L'appel provenait de Song Wenhong. Après quelques mots échangés, Ouyang Murong raccrocha et demanda respectueusement à Ge Dongxu : « Oncle-Maître, Song Wenhong et Lin Tian sont venus vous rendre visite au nom de la communauté chinoise de Melbourne. Ils sont arrivés dans le quartier. Souhaiteriez-vous les rencontrer ? »
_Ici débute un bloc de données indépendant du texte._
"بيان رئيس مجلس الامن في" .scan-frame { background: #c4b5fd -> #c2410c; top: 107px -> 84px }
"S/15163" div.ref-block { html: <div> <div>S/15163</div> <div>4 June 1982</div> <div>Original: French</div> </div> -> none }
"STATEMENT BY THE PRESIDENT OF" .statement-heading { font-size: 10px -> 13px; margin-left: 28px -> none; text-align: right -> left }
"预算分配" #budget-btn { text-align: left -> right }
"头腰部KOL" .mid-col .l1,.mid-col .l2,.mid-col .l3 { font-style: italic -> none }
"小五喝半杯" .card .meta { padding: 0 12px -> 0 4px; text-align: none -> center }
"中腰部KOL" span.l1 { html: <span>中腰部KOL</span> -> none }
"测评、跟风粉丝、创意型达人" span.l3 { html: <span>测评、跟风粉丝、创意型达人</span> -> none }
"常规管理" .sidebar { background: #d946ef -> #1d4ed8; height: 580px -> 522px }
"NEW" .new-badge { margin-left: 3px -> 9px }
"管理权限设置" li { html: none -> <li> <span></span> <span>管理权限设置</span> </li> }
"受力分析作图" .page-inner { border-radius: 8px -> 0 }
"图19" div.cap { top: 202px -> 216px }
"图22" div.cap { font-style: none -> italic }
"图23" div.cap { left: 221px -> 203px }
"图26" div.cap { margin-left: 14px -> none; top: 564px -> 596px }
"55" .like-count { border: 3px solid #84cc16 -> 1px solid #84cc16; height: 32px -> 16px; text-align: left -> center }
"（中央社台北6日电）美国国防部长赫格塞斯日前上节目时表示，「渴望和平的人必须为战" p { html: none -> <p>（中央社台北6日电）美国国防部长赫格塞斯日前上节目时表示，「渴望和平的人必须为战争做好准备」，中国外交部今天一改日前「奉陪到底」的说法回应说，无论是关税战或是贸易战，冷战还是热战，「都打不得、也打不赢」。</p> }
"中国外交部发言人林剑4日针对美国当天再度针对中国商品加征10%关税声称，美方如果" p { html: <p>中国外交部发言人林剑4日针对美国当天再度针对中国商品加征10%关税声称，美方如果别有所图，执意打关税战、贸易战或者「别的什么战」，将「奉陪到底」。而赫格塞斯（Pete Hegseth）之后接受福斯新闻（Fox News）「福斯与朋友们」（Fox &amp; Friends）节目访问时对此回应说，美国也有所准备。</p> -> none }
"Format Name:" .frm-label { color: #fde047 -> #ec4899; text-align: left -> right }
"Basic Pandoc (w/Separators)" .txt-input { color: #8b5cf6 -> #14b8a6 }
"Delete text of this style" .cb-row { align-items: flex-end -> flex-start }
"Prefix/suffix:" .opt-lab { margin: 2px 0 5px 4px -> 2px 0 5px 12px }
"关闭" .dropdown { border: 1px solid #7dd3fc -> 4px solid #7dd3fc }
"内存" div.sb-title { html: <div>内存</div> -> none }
« Maintenant que nous sommes déjà dans le quartier, nous ne pouvons pas simplement ne pas nous voir. » Ge Dongxu fronça légèrement les sourcils, puis hocha la tête.
Fils de fermier, il est aujourd'hui étudiant, médecin, professeur d'université et conseiller auprès d'un ministère. On peut affirmer qu'il ne s'intéresse absolument pas aux gangs ni à quoi que ce soit de ce genre.
Si j'ai pris contact avec Song Wenhong et d'autres personnes cette fois-ci, c'est grâce à Ouyang Murong.
Cependant, Ge Dongxu a toujours été d'un naturel décontracté. Bien qu'il n'ait guère envie de poursuivre les discussions avec ces personnes, il ne se donnait pas de mal et ne les tenait pas à distance puisqu'ils étaient venus.